Authors: Ramzi Tubbeh*, Pennsylvania State University
Topics: Cultural and Political Ecology, Water Resources and Hydrology, Coupled Human and Natural Systems
Keywords: IWRM, hydraulic infrastructure, Peru, water, livelihoods, land use
Session Type: Paper
Day: 4/4/2019
Start / End Time: 8:00 AM / 9:40 AM
Room: Roosevelt 4.5, Marriott, Exhibition Level
Presentation File: No File Uploaded


Since the 1990s, policymakers consider integrated water resources management (IWRM) the ideal paradigm for fixing water distribution problems. Rejecting supply-oriented solutions based on large-scale infrastructure, IWRM seeks to regulate demand and harmonize water allocation among users.
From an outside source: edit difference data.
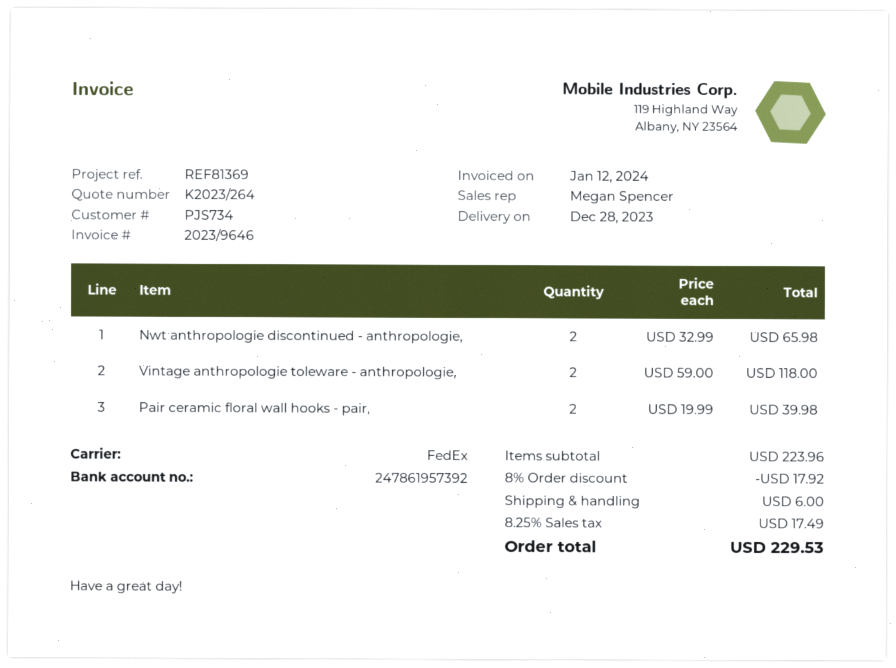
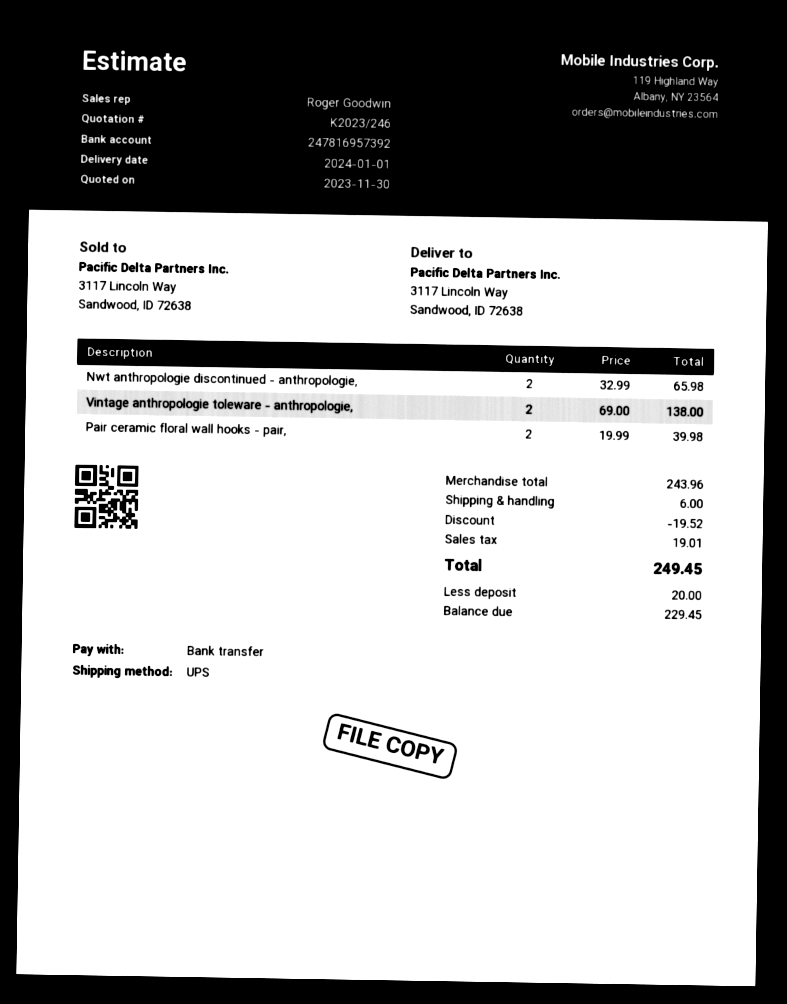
quote number: K2023/264 -> K2023/246
delivery date: 2023-12-28 -> 2024-01-01
sales rep: Megan Spencer -> Roger Goodwin
bank account: 247861957392 -> 247816957392
shipping method: FedEx -> UPS
Vintage anthropologie toleware - anthropologie,: 2 x 59.00 = 118.00 -> 2 x 69.00 = 138.00
subtotal: 223.96 -> 243.96
discount: 17.92 -> 19.52
tax: 17.49 -> 19.01
total: 229.53 -> 249.45

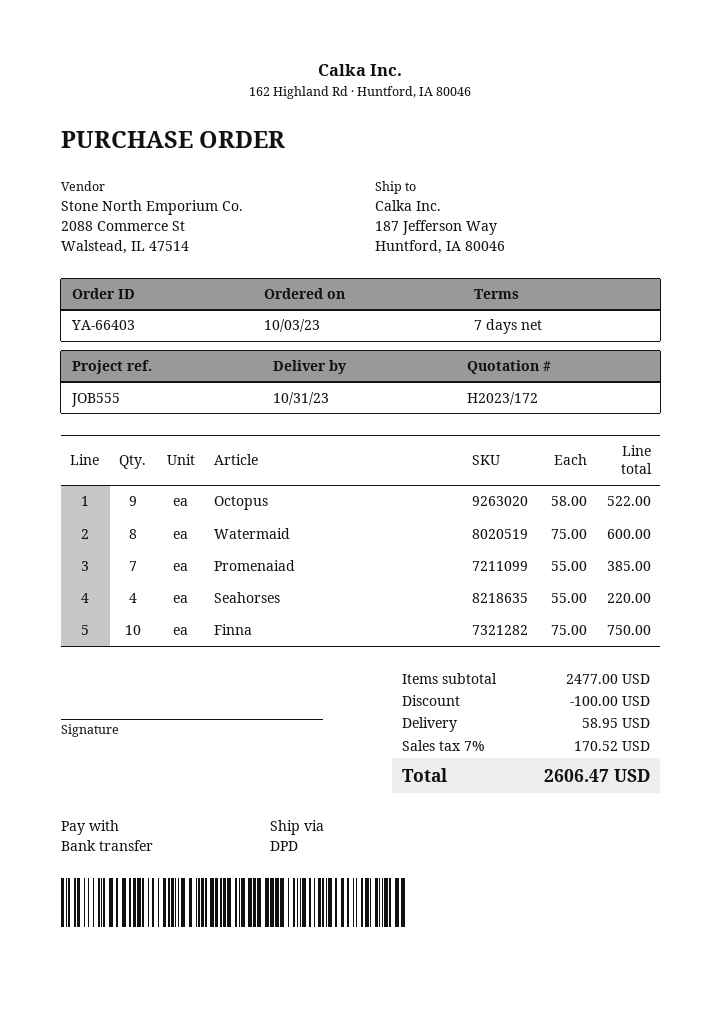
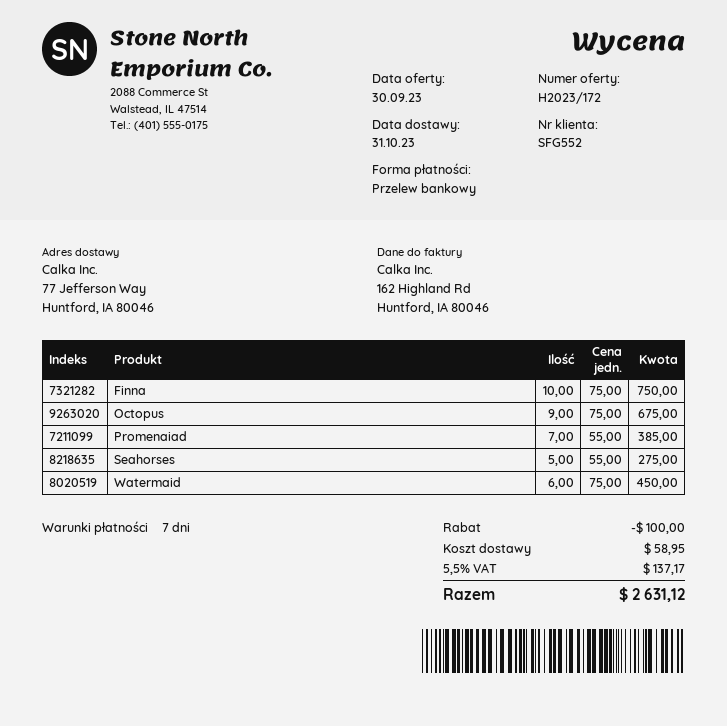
ship to: 187 Jefferson Way, Huntford, IA 80046 -> 77 Jefferson Way, Huntford, IA 80046
Octopus: 9 x 58.00 = 522.00 -> 9 x 75.00 = 675.00
Watermaid: 8 x 75.00 = 600.00 -> 6 x 75.00 = 450.00
Seahorses: 4 x 55.00 = 220.00 -> 5 x 55.00 = 275.00
tax: 7% = 170.52 -> 5.5% = 137.17
total: 2606.47 -> 2631.12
Political ecology literature has addressed the social-ecological effects of inter-basin water transfers and the shortcomings of IWRM, but few studies cover of the effects of IWRM in heavily engineered watersheds. My ongoing research uses remote sensing, farmer surveys, and semi-structured interviews to compare the implementation and coupled effects of IWRM and large-scale hydraulic infrastructure on land use and livelihoods in highland and lowland sites along the Colca-Siguas watershed in southwestern Peru. This watershed has been transformed since 1983 by an inter-basin water transfer project that conveys water from the highlands to an irrigation site in a lowland desert plateau. Peasants in the terraced highlands and a growing population of urban residents and farmers in the lowlands rely on water facilitated by project infrastructure and managed according to IWRM policy. Preliminary findings suggest that changing water availability in the highlands has prompted the expansion of small-scale agriculture in some communities without preventing land abandonment in others. Additionally, while most highland users resist state control of water, they seek water licenses in order to avoid dispossession, thereby indirectly supporting IWRM implementation, which relies on data for scientific management of water. By showing that water policy outcomes are strongly conditioned by infrastructural, cultural, demographic, and political-economic factors, my research qualifies both endorsement and critique of IWRM.